If a migration fails:

  1. Check Logs: Use --verbose for detailed error information
  2. Fix Issues: Address the underlying problem
  3. Resume: Run om migrate-data run again
  4. Rollback: Use rollback if safe to do so

Recovery

# Check what's applied
om migrate-data status

# Try dry-run to see issues
om migrate-data run --dry-run --verbose

# Fix and retry
om migrate-data run --verbose

Complete Workflow Example

Here's a complete workflow for adding a new feature with migrations:

  1. Modify Models:

    class User(HashModel, index=True):
        name: str = Field(index=True)
        email: str = Field(index=True)
        created_at: datetime.datetime = Field(index=True, sortable=True)  # New field
    

  2. Run Schema Migration:

    om migrate  # Updates RediSearch indices
    

  3. Create Data Migration:

    om migrate-data create populate_created_at
    

  4. Implement Migration:

    class PopulateCreatedAtMigration(BaseMigration):
        migration_id = "002_populate_created_at"
        description = "Populate created_at for existing users"
    
        def up(self):
            import datetime
            for user in User.find().all():
                if not user.created_at:
                    user.created_at = datetime.datetime.now()
                    user.save()
    

  5. Run Data Migration:

    om migrate-data run
    

  6. Verify:

    om migrate-data status
    

This ensures both your schema and data are properly migrated for the new feature.
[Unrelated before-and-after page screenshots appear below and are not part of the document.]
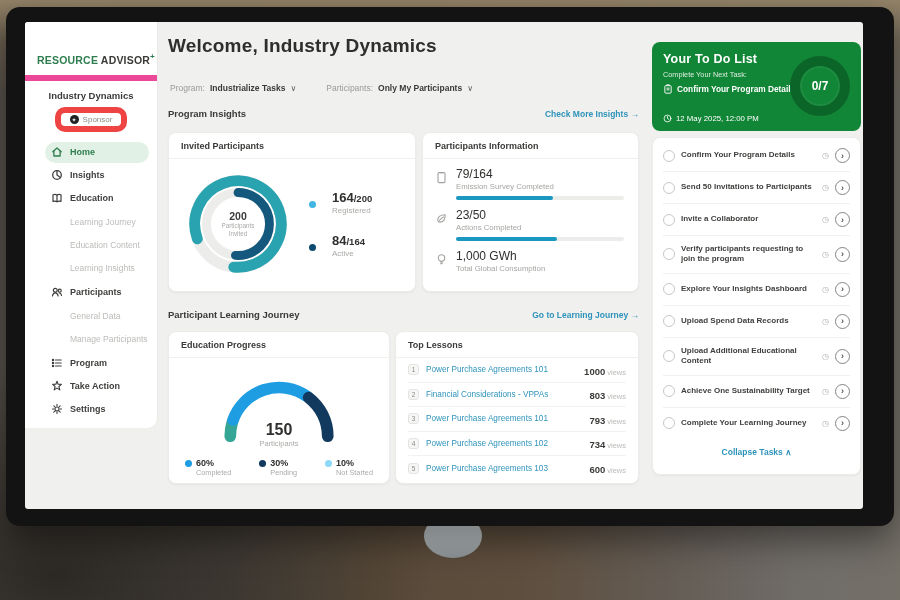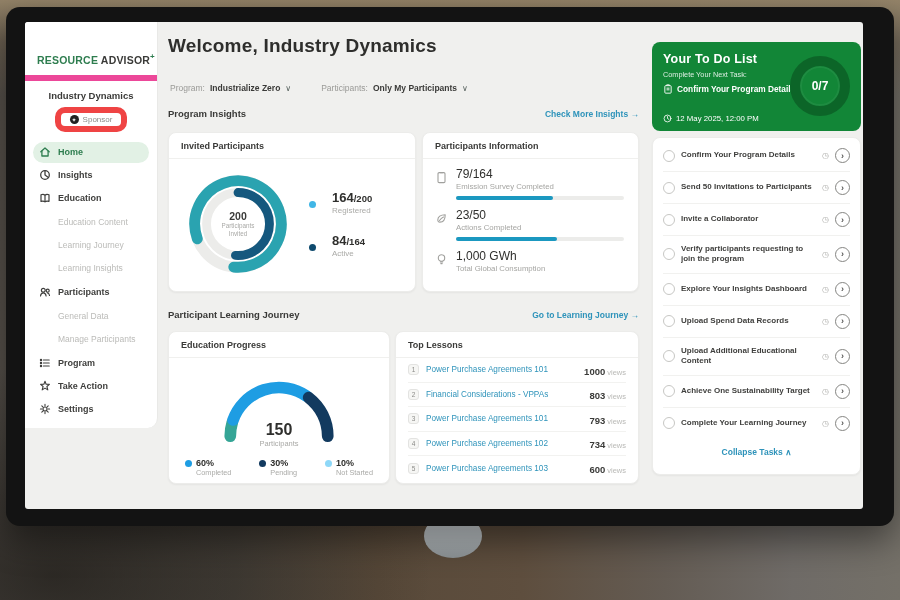--- a/index.html
+++ b/index.html
@@ -213,7 +213,7 @@
       <div class="filters">
         <div class="filter">
           <span class="flabel">Program:</span>
-          <span class="fvalue">Industrialize Zero</span>
+          <span class="fvalue">Industrialize Tasks</span>
           <span class="chev">∨</span>
         </div>
         <div class="filter">

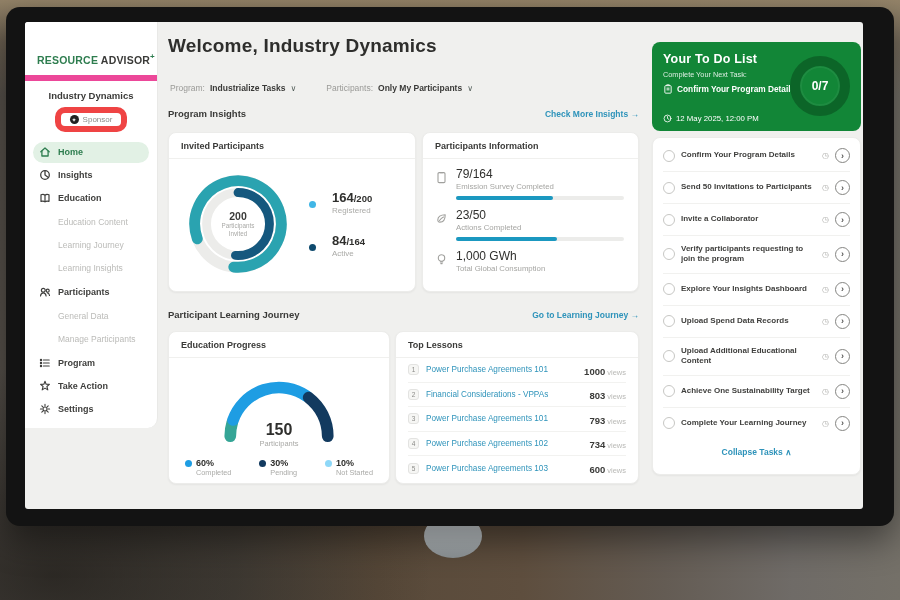--- a/index.html
+++ b/index.html
@@ -29,7 +29,7 @@
     padding:2px 9px; font-size:8px; color:#8a8a87; background:#fff; }
   .badge-dot { width:9px; height:9px; border-radius:50%; background:#222; color:#fff; font-size:6px;
     display:flex; align-items:center; justify-content:center; }
-  .nav { margin-top:10px; }
+  .nav { margin-top:10px;padding-left:12px; }
   .nav-item { display:flex; align-items:center; gap:7px; height:21px; margin:2px 8px; padding-left:6px;
     font-size:9px; font-weight:700; color:#3f3f3d; border-radius:11px; cursor:pointer; }
   .nav-item svg { flex:0 0 auto; }

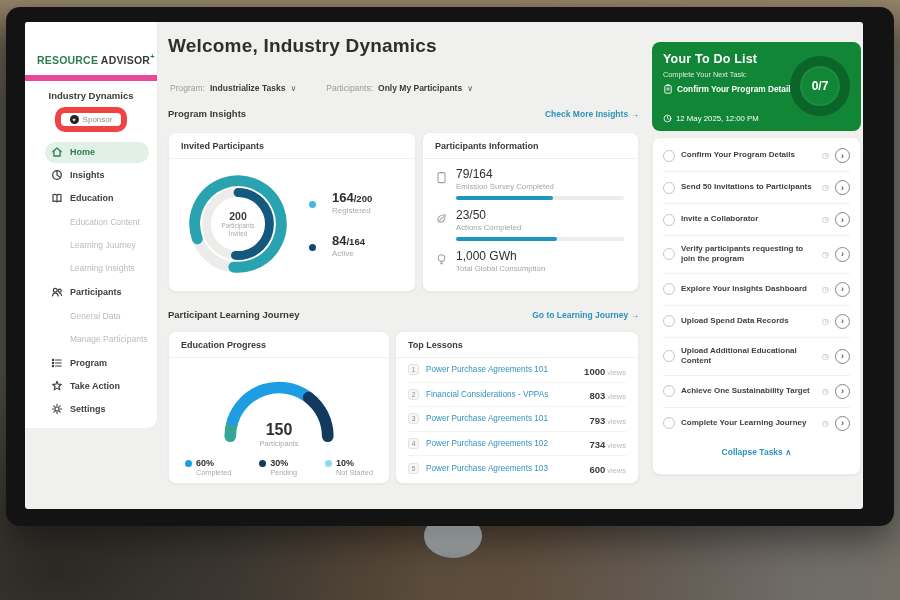--- a/index.html
+++ b/index.html
@@ -161,10 +161,10 @@
             <span>Education</span>
           </div>
           <div class="nav-sub">
+              <span>Learning Journey</span>
+            </div>
+          <div class="nav-sub">
               <span>Education Content</span>
-            </div>
-          <div class="nav-sub">
-              <span>Learning Journey</span>
             </div>
           <div class="nav-sub">
               <span>Learning Insights</span>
Performance and Troubleshooting

Performance Tips

For large datasets:

# Use smaller batch sizes
om migrate-data run --batch-size 500

# Monitor progress
om migrate-data run --verbose

# Handle errors gracefully
om migrate-data run --failure-mode log_and_skip --max-errors 100

Common Issues

Schema Migration Issues: - Index already exists: Usually safe to ignore - Index does not exist: Check if indices were manually deleted - Database > 0: RediSearch only works in database 0

Data Migration Issues: - High error rates: Use --failure-mode log_and_skip - Out of memory: Reduce --batch-size - Migration stuck: Check om migrate-data progress

Getting Help

# Check status and errors
om migrate-data status --detailed
om migrate-data verify --check-data

# Test changes safely
om migrate-data run --dry-run --verbose

For complex migration scenarios, ensure your Redis instance has sufficient memory and is properly configured for RediSearch operations.